In 2002 it was the first year I raced this new class called Rotax. The Nationals were held in Calgary and because I lost a chain in the prefinal while in third spot, I had to start the final from 34th place. I drove my kart to sixth by the end of the race and missed out on my first trip to the Rotax Grand Finals which were held in South Africa. After that year I said that my goal was to qualify for Team Canada.
After saying that 12 years ago, I now have become the driver with the most appearances (10 times) at the Rotax Grand Finals in the whole world. It has been an amazing journey, learning so much about karting and meeting so many amazing people from around the world.
The first year that I earned a spot on Team Canada was in 2003, when I again had bad luck in the prefinal while leading at Nationals. I spun off the track and got hit by the second place driver and my race was finished. Now that meant that I had to start from 34th, but this time drove all the way to 2nd place. That year the Grand Finals were held in Sharm el Sheikh, Egypt. Other than racing in the USA, this was my first international competition. 2003 was also the last year that Rotax shipped your own personal kart to the Grand Finals. That year I was racing my Paul Tracy Kart made by CRG. I very quickly found out that I did not know how to set my kart up to be fast against the best in the world. I struggled in practice and qualified 41st.

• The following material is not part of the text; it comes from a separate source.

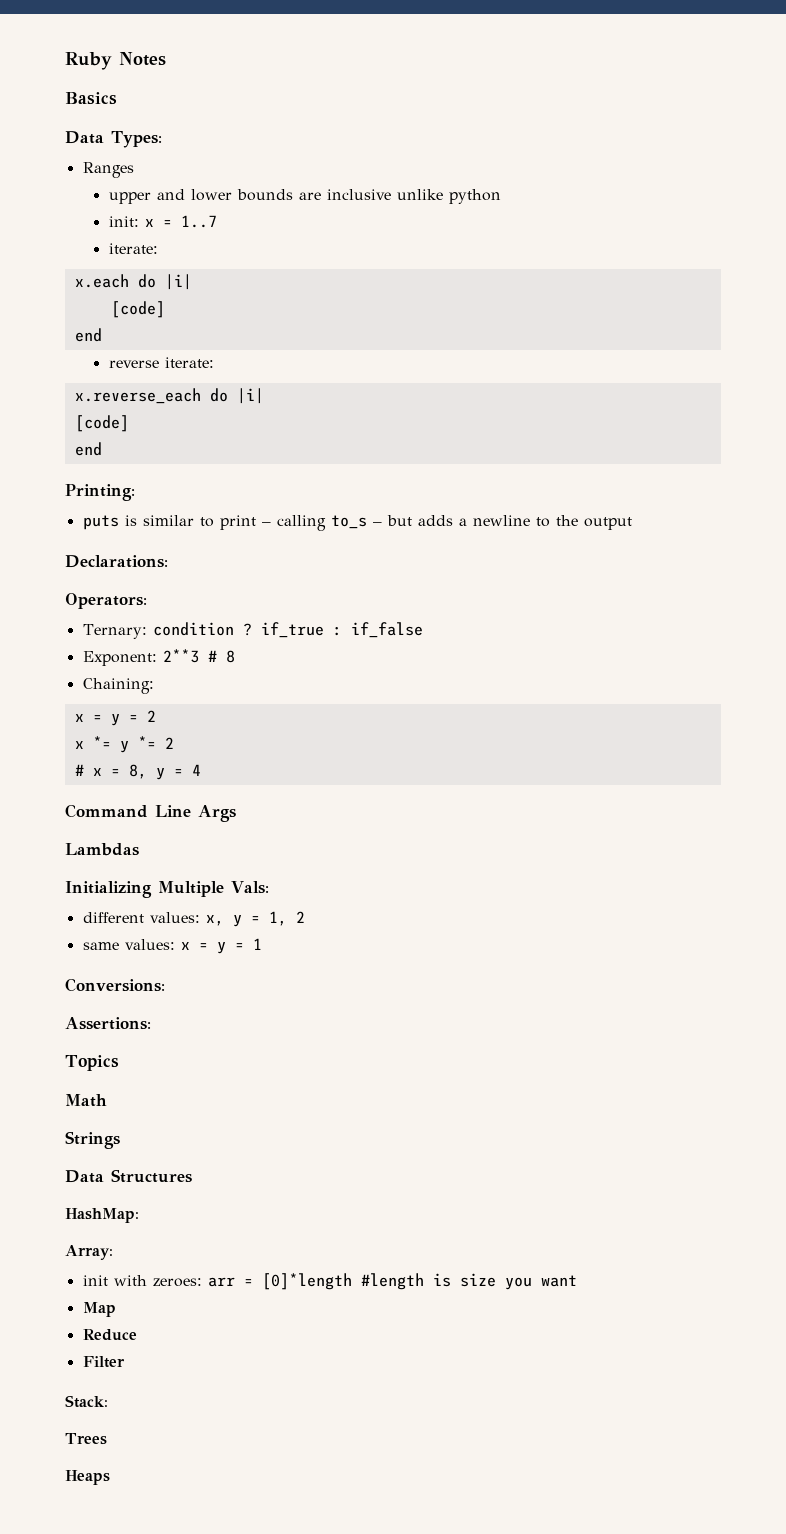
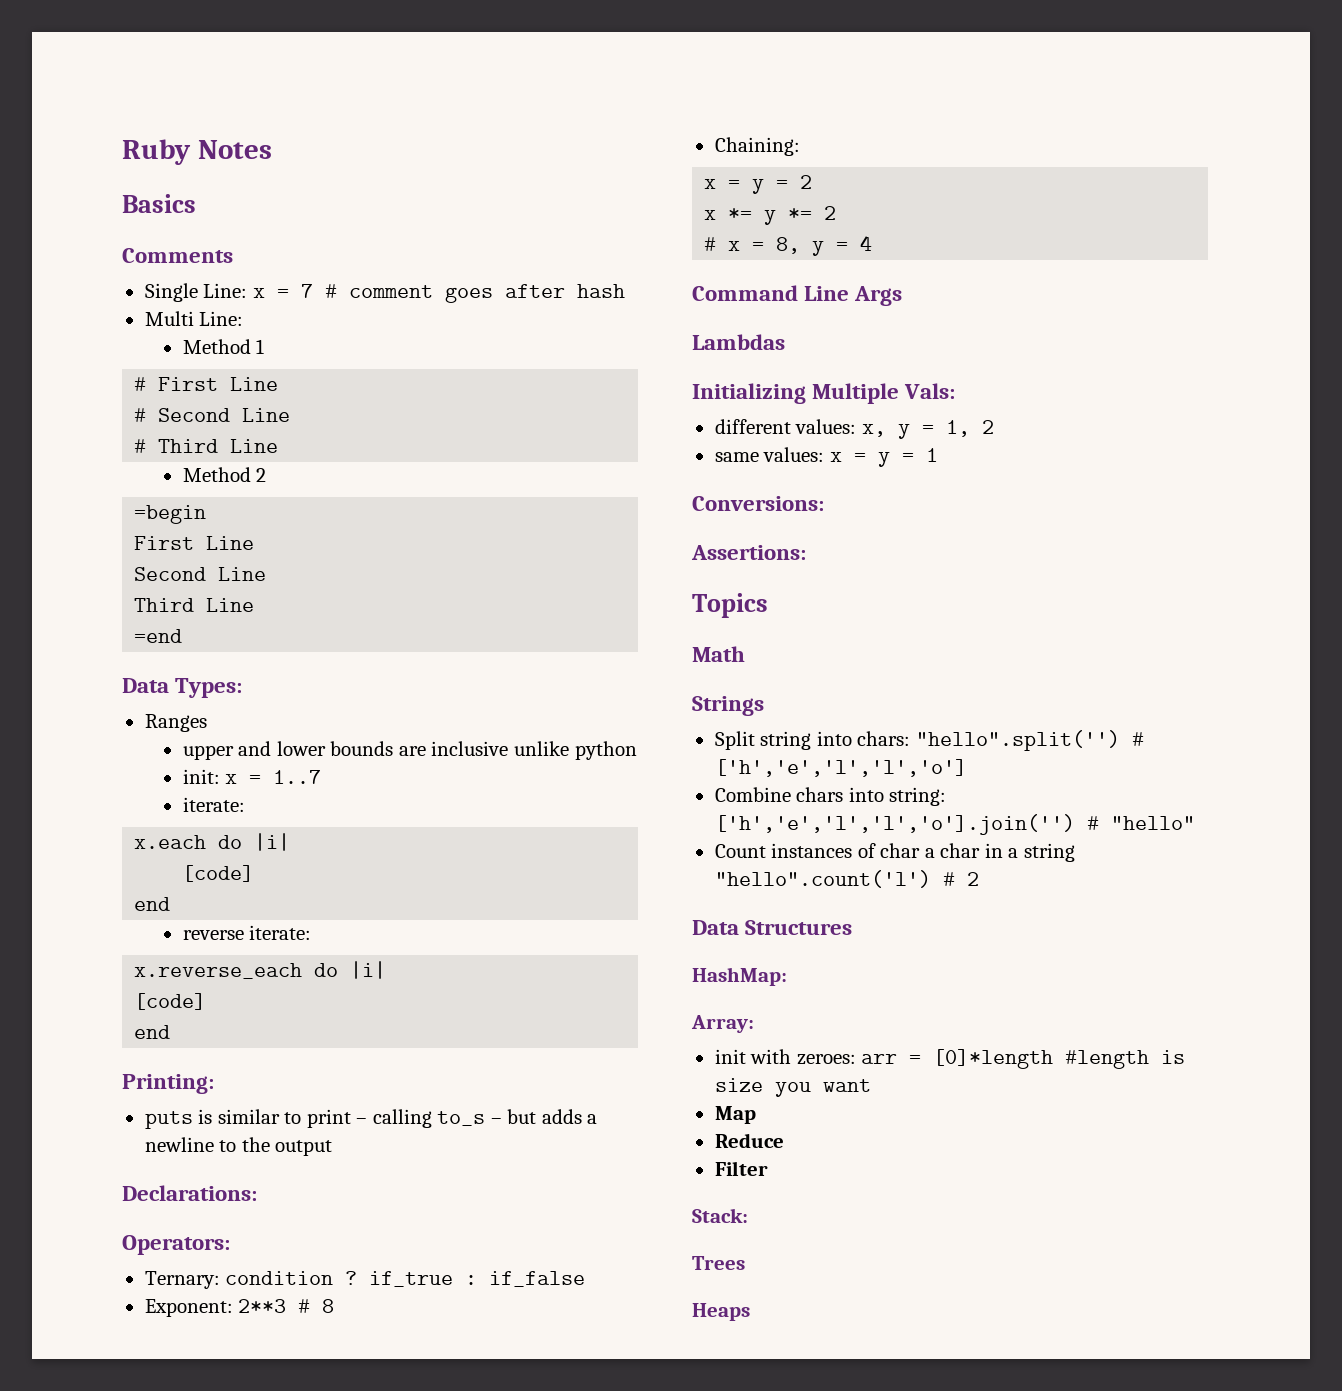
(117, 98) none -> [122,248,233,263] [144,283,625,303] [144,311,244,326] [182,339,265,354] [134,377,279,391] [134,408,291,422] [134,439,279,453] [182,467,267,482] [134,505,207,524] [134,536,255,550] [134,567,267,581] [134,598,255,612] [134,629,183,643] // Comments // Single Line: x = 7 # comment goes after hash // Multi Line: // Method 1 // # First Line // # Second Line // # Third Line // Method 2 // =begin // First Line // Second Line // Third Line // =end
(120, 1140) none -> [714,730,1144,751] [714,759,967,777] [714,787,947,806] [714,814,1195,835] [714,843,1075,862] [714,870,979,888] // Split string into chars: "hello".split('') # ['h','e','l','l','o'] // Combine chars into string: ['h','e','l','l','o'].join('') # "hello" // Count instances of char a char in a string "hello".count('l') # 2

The next morning before warm up I was talking to the Australians who were pitted next to us. They gave me some pointers on set up, then when I went out for warm up I was fifth fastest overall. Now knowing that I had the speed I knew I could compete with the best in the World. That year was the only year I never made it to Finals, when I ended up 51st overall after getting crashed out of the last chance race while setting the fastest lap.
Over all of the years, I have learned that you might not know everything and if you can ask someone for help or more importantly work with your teammates on Team Canada then you will do much better.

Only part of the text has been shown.